** Record excerpts follows **
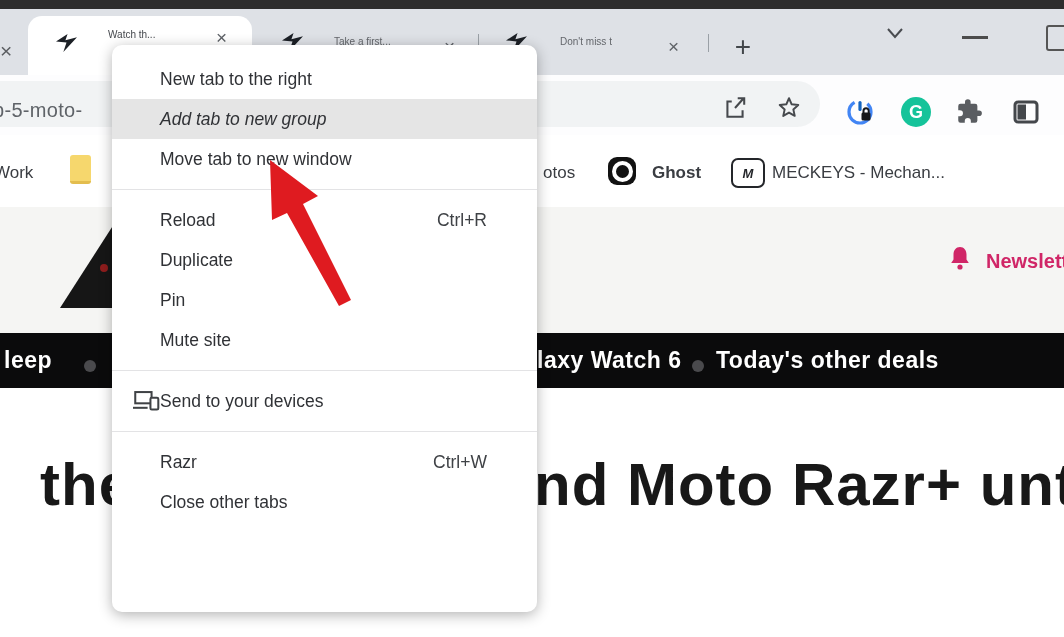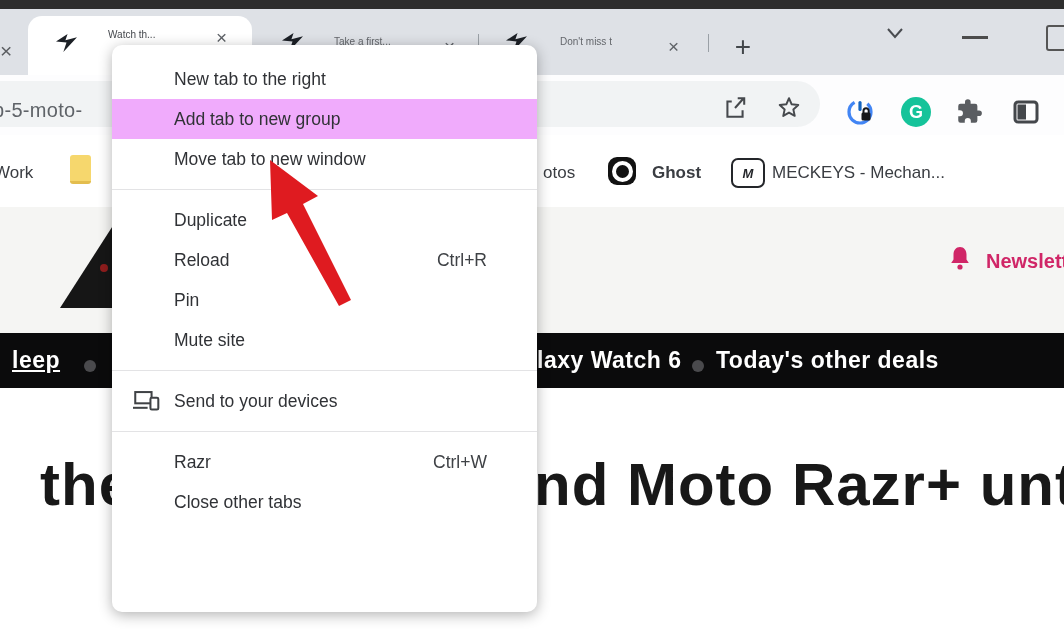--- a/index.html
+++ b/index.html
@@ -39,24 +39,24 @@
   
   .page-band{left:0;top:207px;width:1064px;height:126px;background:#f5f5f3;}
   .newsletter-label{left:986px;top:250px;font-size:20px;font-weight:bold;white-space:nowrap;}
   .ticker{left:0;top:333px;width:1064px;height:55px;}
   .ticker-text{top:347px;font-size:23px;font-weight:bold;color:#fff;letter-spacing:.5px;white-space:nowrap;}
   .ticker-dot{top:360px;width:12px;height:12px;border-radius:50%;background:#4a4a4d;}
   .headline{top:450px;font-size:60px;font-weight:bold;color:#181818;letter-spacing:1px;white-space:nowrap;}
   
   .menu{left:112px;top:45px;width:425px;height:567px;background:#fff;border-radius:10px;
         box-shadow:0 3px 14px rgba(0,0,0,.30);padding:14px 0 10px;box-sizing:border-box;z-index:50;}
-  .mi{height:40px;display:flex;align-items:center;padding:0 50px 0 62px;font-size:17.5px;
+  .mi{height:40px;display:flex;align-items:center;padding:0 50px 0 48px;font-size:17.5px;
       color:#303236;position:relative;}
   .mi .shortcut{margin-left:auto;color:#3f4246;}
-  .mi.highlight{background:#f0abfc;}
+  .mi.highlight{background:#e5e5e5;font-style:italic;}
   .sep{height:1px;background:#e3e3e5;margin:10px 0;}
   .mi .left-icon{position:absolute;left:21px;top:9px;}
   .arrow-svg{left:240px;top:148px;z-index:60;}
 </style>
 </head>
 <body>
 
 <div class="abs top-strip"></div>
 <div class="abs tabstrip"></div>
 
@@ -134,21 +134,21 @@
   <polygon points="56,2 2,86 84,86" fill="#161616"></polygon>
   <circle cx="46" cy="46" r="4" fill="#8f1d1d"></circle>
 </svg>
 <svg class="abs" style="left:948px;top:245px;" width="24" height="28" viewBox="0 0 24 26">
   <path d="M12,1 C8,1 5.5,4.2 5.5,8.5 v5 l-2.3,3.5 h17.6 l-2.3,-3.5 v-5 C18.5,4.2 16,1 12,1 Z" fill="#d02667"></path>
   <circle cx="12" cy="21" r="2.6" fill="#d02667"></circle>
 </svg>
 <span class="abs newsletter-label" style="color:#d02667;">Newsletter</span>
 
 <div class="abs ticker" style="background:#0b0b0c;"></div>
-<span class="abs ticker-text" style="left:12px;text-decoration:underline;">leep</span>
+<span class="abs ticker-text" style="left:4px;">leep</span>
 <div class="abs ticker-dot" style="left:84px;"></div>
 <span class="abs ticker-text" style="left:112px;">G</span>
 <span class="abs ticker-text" style="left:537px;">laxy Watch 6</span>
 <div class="abs ticker-dot" style="left:692px;"></div>
 <span class="abs ticker-text" style="left:716px;">Today's other deals</span>
 
 <span class="abs headline" style="left:40px;">the</span>
 <span class="abs headline" style="left:534px;">nd Moto Razr+ until</span>
 
 <div class="abs menu">
@@ -156,25 +156,25 @@
     <span>New tab to the right</span>
   </div>
   <div class="mi highlight">
     <span>Add tab to new group</span>
   </div>
   <div class="mi">
     <span>Move tab to new window</span>
   </div>
   <div class="sep"></div>
   <div class="mi">
-    <span>Duplicate</span>
-  </div>
-  <div class="mi">
     <span>Reload</span>
     <span class="shortcut">Ctrl+R</span>
+  </div>
+  <div class="mi">
+    <span>Duplicate</span>
   </div>
   <div class="mi">
     <span>Pin</span>
   </div>
   <div class="mi">
     <span>Mute site</span>
   </div>
   <div class="sep"></div>
   <div class="mi">
     <svg class="left-icon" width="27" height="21" viewBox="0 0 24 18">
** End of Record excerpts **
__Work to be completed__: Pictures stay out; reproduce every line of the records exactly.

__Final answer__:
--- a/index.html
+++ b/index.html
@@ -39,24 +39,24 @@
   
   .page-band{left:0;top:207px;width:1064px;height:126px;background:#f5f5f3;}
   .newsletter-label{left:986px;top:250px;font-size:20px;font-weight:bold;white-space:nowrap;}
   .ticker{left:0;top:333px;width:1064px;height:55px;}
   .ticker-text{top:347px;font-size:23px;font-weight:bold;color:#fff;letter-spacing:.5px;white-space:nowrap;}
   .ticker-dot{top:360px;width:12px;height:12px;border-radius:50%;background:#4a4a4d;}
   .headline{top:450px;font-size:60px;font-weight:bold;color:#181818;letter-spacing:1px;white-space:nowrap;}
   
   .menu{left:112px;top:45px;width:425px;height:567px;background:#fff;border-radius:10px;
         box-shadow:0 3px 14px rgba(0,0,0,.30);padding:14px 0 10px;box-sizing:border-box;z-index:50;}
-  .mi{height:40px;display:flex;align-items:center;padding:0 50px 0 62px;font-size:17.5px;
+  .mi{height:40px;display:flex;align-items:center;padding:0 50px 0 48px;font-size:17.5px;
       color:#303236;position:relative;}
   .mi .shortcut{margin-left:auto;color:#3f4246;}
-  .mi.highlight{background:#f0abfc;}
+  .mi.highlight{background:#e5e5e5;font-style:italic;}
   .sep{height:1px;background:#e3e3e5;margin:10px 0;}
   .mi .left-icon{position:absolute;left:21px;top:9px;}
   .arrow-svg{left:240px;top:148px;z-index:60;}
 </style>
 </head>
 <body>
 
 <div class="abs top-strip"></div>
 <div class="abs tabstrip"></div>
 
@@ -134,21 +134,21 @@
   <polygon points="56,2 2,86 84,86" fill="#161616"></polygon>
   <circle cx="46" cy="46" r="4" fill="#8f1d1d"></circle>
 </svg>
 <svg class="abs" style="left:948px;top:245px;" width="24" height="28" viewBox="0 0 24 26">
   <path d="M12,1 C8,1 5.5,4.2 5.5,8.5 v5 l-2.3,3.5 h17.6 l-2.3,-3.5 v-5 C18.5,4.2 16,1 12,1 Z" fill="#d02667"></path>
   <circle cx="12" cy="21" r="2.6" fill="#d02667"></circle>
 </svg>
 <span class="abs newsletter-label" style="color:#d02667;">Newsletter</span>
 
 <div class="abs ticker" style="background:#0b0b0c;"></div>
-<span class="abs ticker-text" style="left:12px;text-decoration:underline;">leep</span>
+<span class="abs ticker-text" style="left:4px;">leep</span>
 <div class="abs ticker-dot" style="left:84px;"></div>
 <span class="abs ticker-text" style="left:112px;">G</span>
 <span class="abs ticker-text" style="left:537px;">laxy Watch 6</span>
 <div class="abs ticker-dot" style="left:692px;"></div>
 <span class="abs ticker-text" style="left:716px;">Today's other deals</span>
 
 <span class="abs headline" style="left:40px;">the</span>
 <span class="abs headline" style="left:534px;">nd Moto Razr+ until</span>
 
 <div class="abs menu">
@@ -156,25 +156,25 @@
     <span>New tab to the right</span>
   </div>
   <div class="mi highlight">
     <span>Add tab to new group</span>
   </div>
   <div class="mi">
     <span>Move tab to new window</span>
   </div>
   <div class="sep"></div>
   <div class="mi">
-    <span>Duplicate</span>
-  </div>
-  <div class="mi">
     <span>Reload</span>
     <span class="shortcut">Ctrl+R</span>
+  </div>
+  <div class="mi">
+    <span>Duplicate</span>
   </div>
   <div class="mi">
     <span>Pin</span>
   </div>
   <div class="mi">
     <span>Mute site</span>
   </div>
   <div class="sep"></div>
   <div class="mi">
     <svg class="left-icon" width="27" height="21" viewBox="0 0 24 18">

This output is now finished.